(Records excerpted from a collection)
============

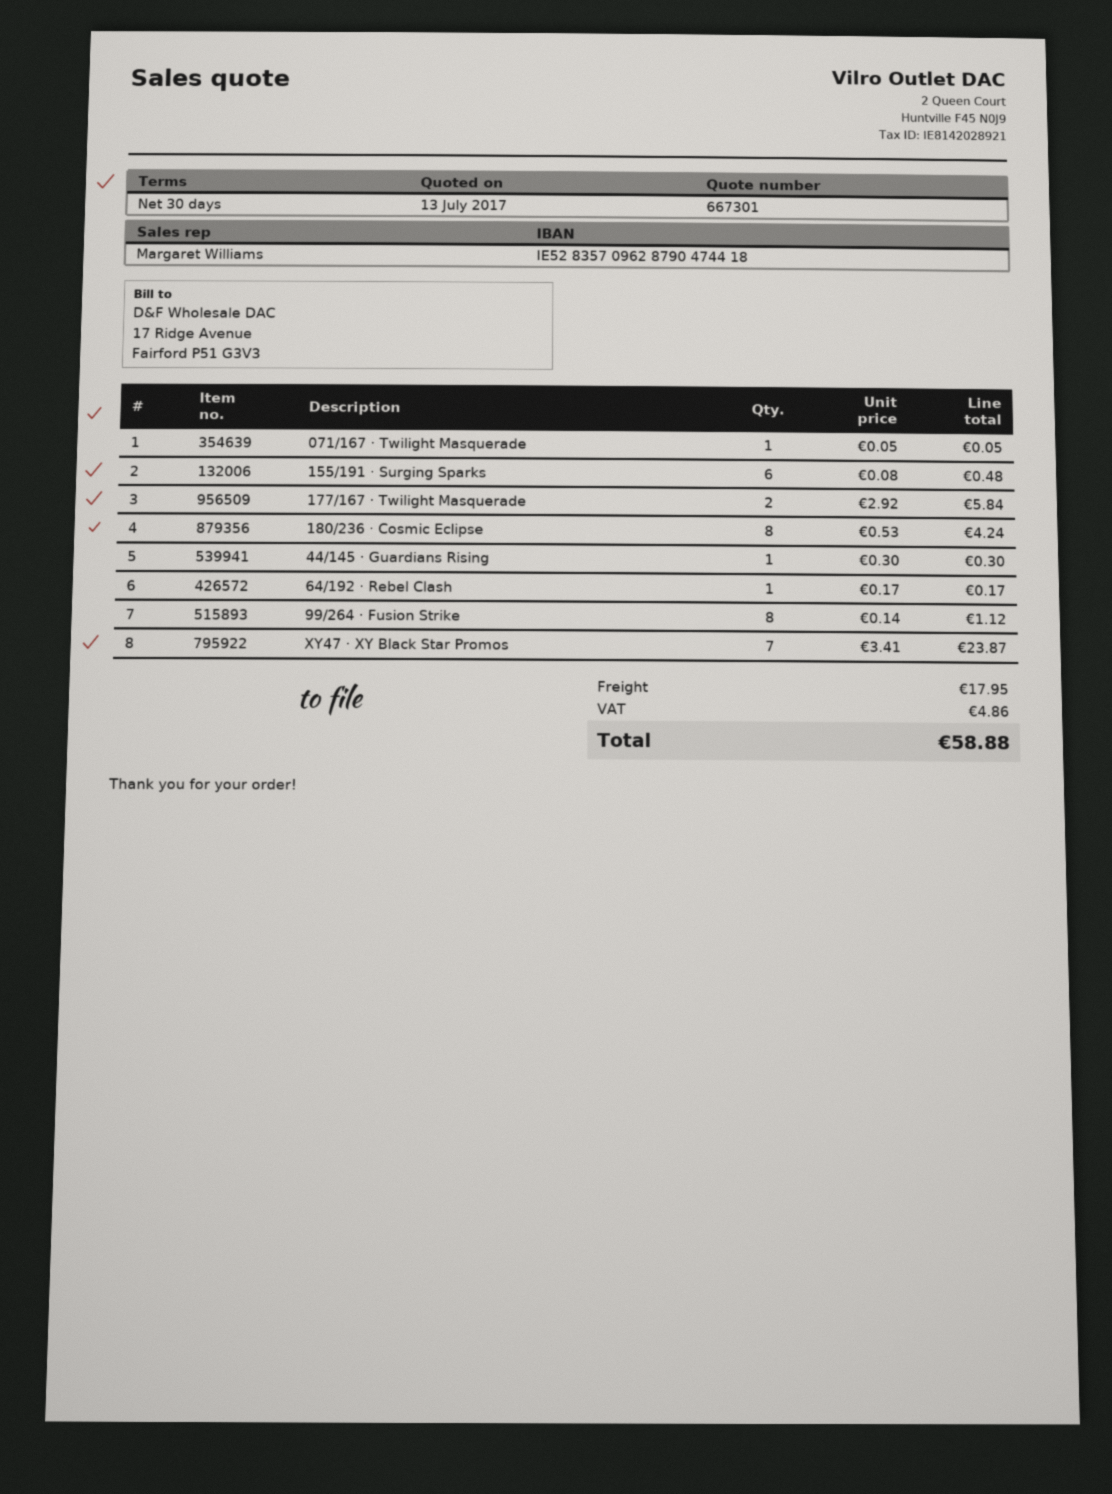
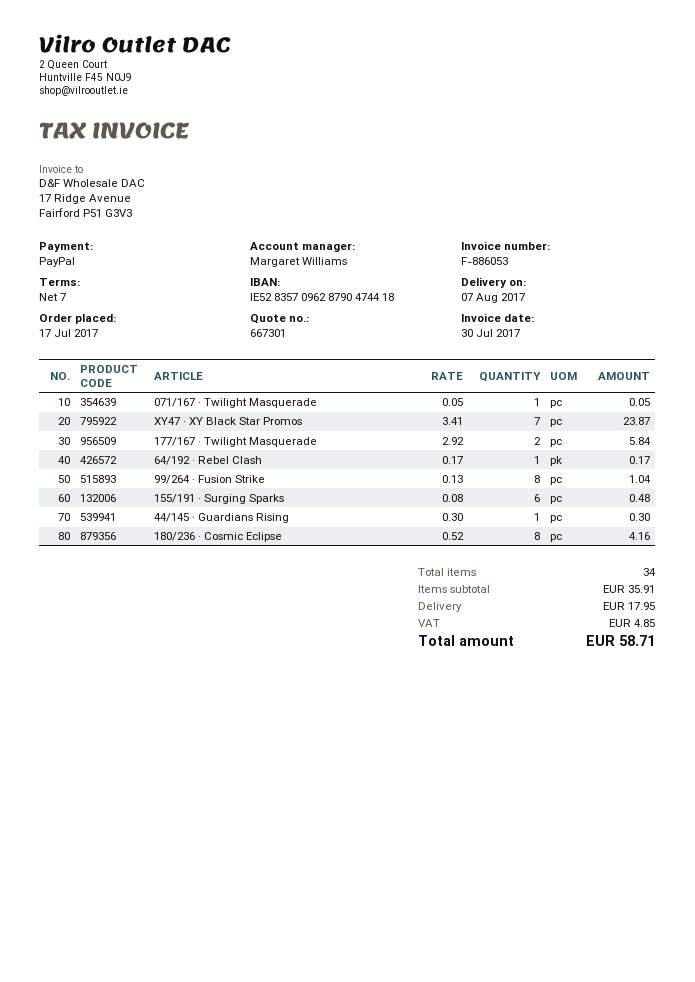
payment terms: 30 days -> 7 days
180/236 · Cosmic Eclipse: 8 x 0.53 = 4.24 -> 8 x 0.52 = 4.16
99/264 · Fusion Strike: 8 x 0.14 = 1.12 -> 8 x 0.13 = 1.04
tax: 4.86 -> 4.85
total: 58.88 -> 58.71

============

Prompt = Repeat exactly the lines from the one containing "180/236 · Cosmic" to the end of the records.

Task output =
180/236 · Cosmic Eclipse: 8 x 0.53 = 4.24 -> 8 x 0.52 = 4.16
99/264 · Fusion Strike: 8 x 0.14 = 1.12 -> 8 x 0.13 = 1.04
tax: 4.86 -> 4.85
total: 58.88 -> 58.71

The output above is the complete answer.